(Material provided Opens)

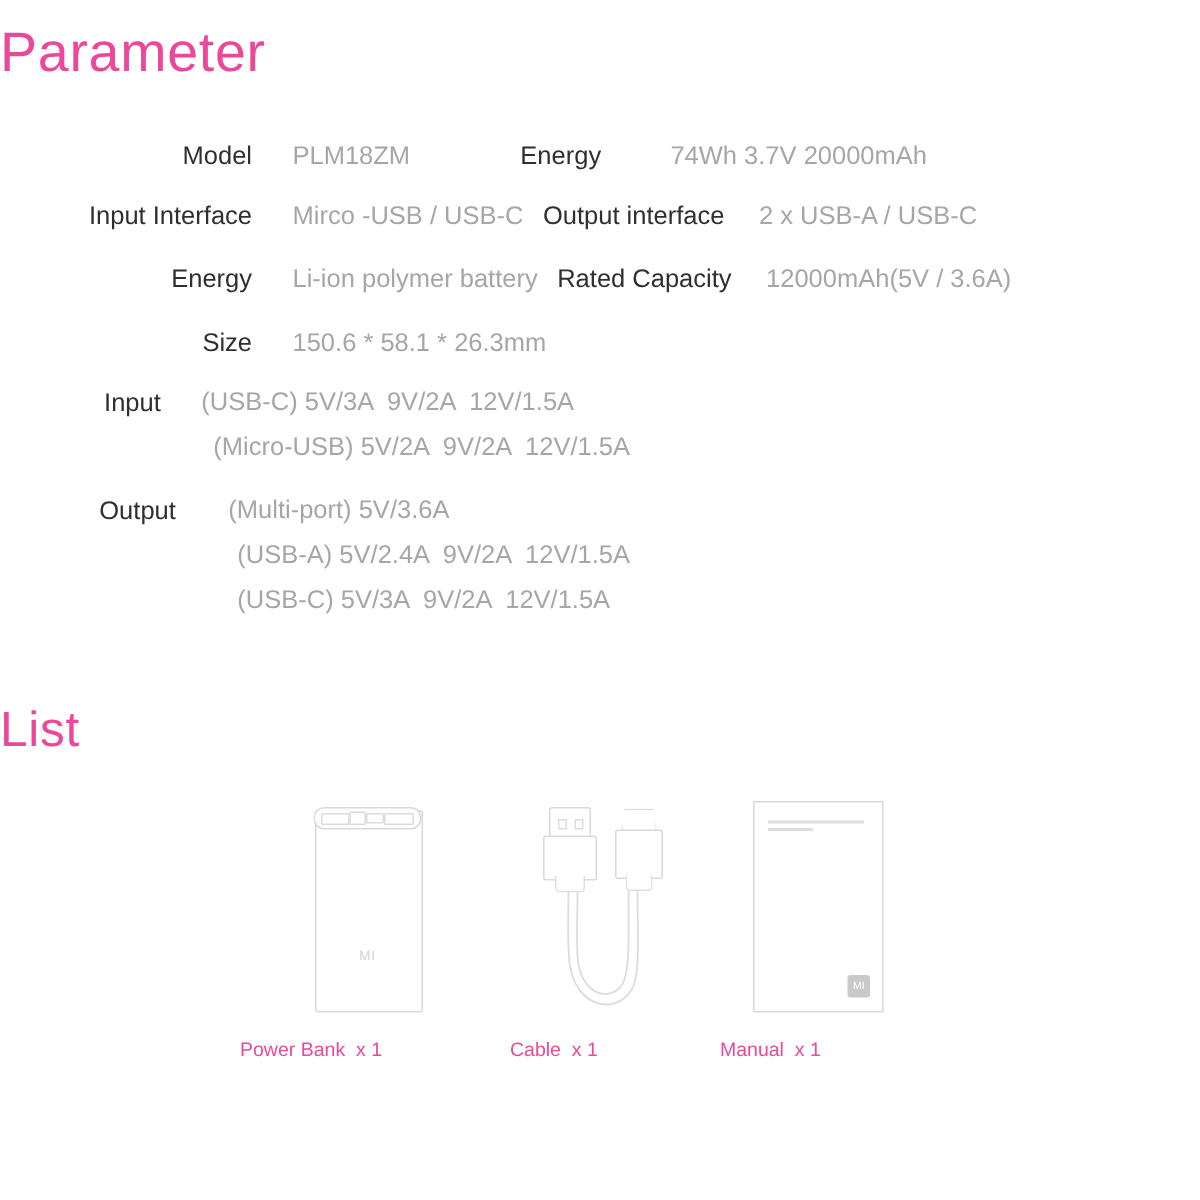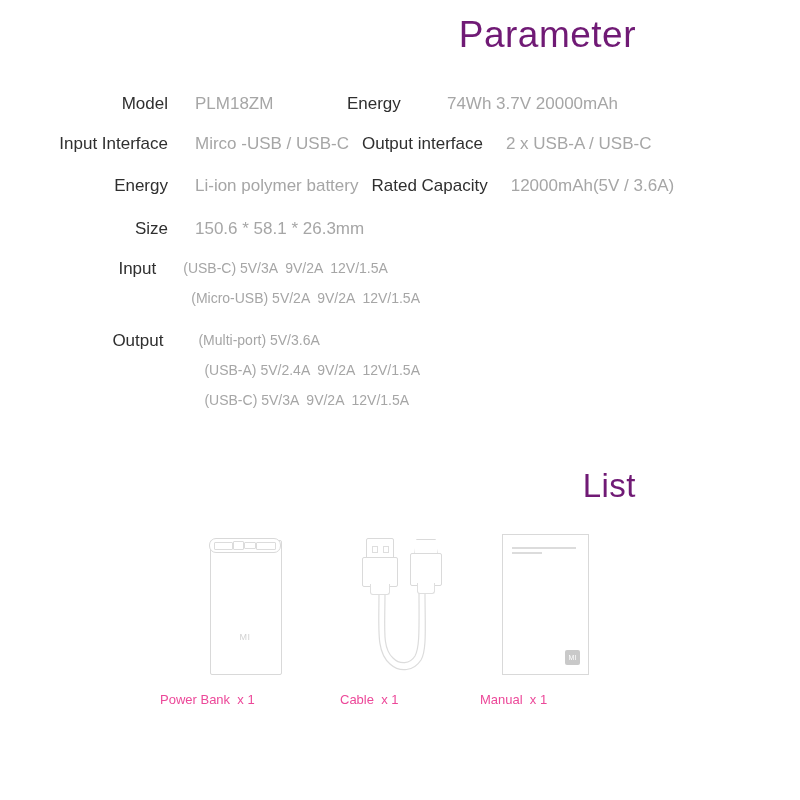--- a/index.html
+++ b/index.html
@@ -14,22 +14,22 @@
     font-family: "Liberation Sans", "DejaVu Sans", sans-serif;
     -webkit-font-smoothing: antialiased;
     overflow: hidden;
   }
 
   
   .section-title {
     position: absolute;
     left: 0;
     width: 636px;
-    text-align: right;
-    color: #701a75;
+    text-align: left;
+    color: #ec4899;
     font-weight: 400;
     letter-spacing: 0.5px;
   }
   #title-parameter { top: 13px; font-size: 37px; line-height: 44px; }
   #title-list      { top: 466px; font-size: 33px; line-height: 40px; }
 
   
   .param-area {
     position: absolute;
     top: 88px;
@@ -62,21 +62,21 @@
     white-space: pre;
   }
   
   .col-left .lbl  { width: 168px; text-align: right; padding-right: 0; }
   .col-left .val  { padding-left: 27px; }
   
   .col-right .lbl { padding-left: 13px; }
   .col-right .val { flex: 1; text-align: right; padding-right: 18px; }
 
   .val-lines { display: flex; flex-direction: column; }
-  .val-lines .vline { color: #a6a6a6; font-size: 14px; line-height: 30px; white-space: pre; }
+  .val-lines .vline { color: #a6a6a6; font-size: 17px; line-height: 30px; white-space: pre; }
   .indent-1 { padding-left: 8px; }
   .indent-2 { padding-left: 14px; }
 
   .row-gap-1 { height: 9px; }
   .row-gap-2 { height: 11px; }
   .row-gap-3 { height: 12px; }
 
   
   .list-area {
     position: absolute;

(Material provided Closes)

### What you are asked to do:
Each entry should be copied exactly as written, though any pictures stay out.

### Result of the task:
--- a/index.html
+++ b/index.html
@@ -14,22 +14,22 @@
     font-family: "Liberation Sans", "DejaVu Sans", sans-serif;
     -webkit-font-smoothing: antialiased;
     overflow: hidden;
   }
 
   
   .section-title {
     position: absolute;
     left: 0;
     width: 636px;
-    text-align: right;
-    color: #701a75;
+    text-align: left;
+    color: #ec4899;
     font-weight: 400;
     letter-spacing: 0.5px;
   }
   #title-parameter { top: 13px; font-size: 37px; line-height: 44px; }
   #title-list      { top: 466px; font-size: 33px; line-height: 40px; }
 
   
   .param-area {
     position: absolute;
     top: 88px;
@@ -62,21 +62,21 @@
     white-space: pre;
   }
   
   .col-left .lbl  { width: 168px; text-align: right; padding-right: 0; }
   .col-left .val  { padding-left: 27px; }
   
   .col-right .lbl { padding-left: 13px; }
   .col-right .val { flex: 1; text-align: right; padding-right: 18px; }
 
   .val-lines { display: flex; flex-direction: column; }
-  .val-lines .vline { color: #a6a6a6; font-size: 14px; line-height: 30px; white-space: pre; }
+  .val-lines .vline { color: #a6a6a6; font-size: 17px; line-height: 30px; white-space: pre; }
   .indent-1 { padding-left: 8px; }
   .indent-2 { padding-left: 14px; }
 
   .row-gap-1 { height: 9px; }
   .row-gap-2 { height: 11px; }
   .row-gap-3 { height: 12px; }
 
   
   .list-area {
     position: absolute;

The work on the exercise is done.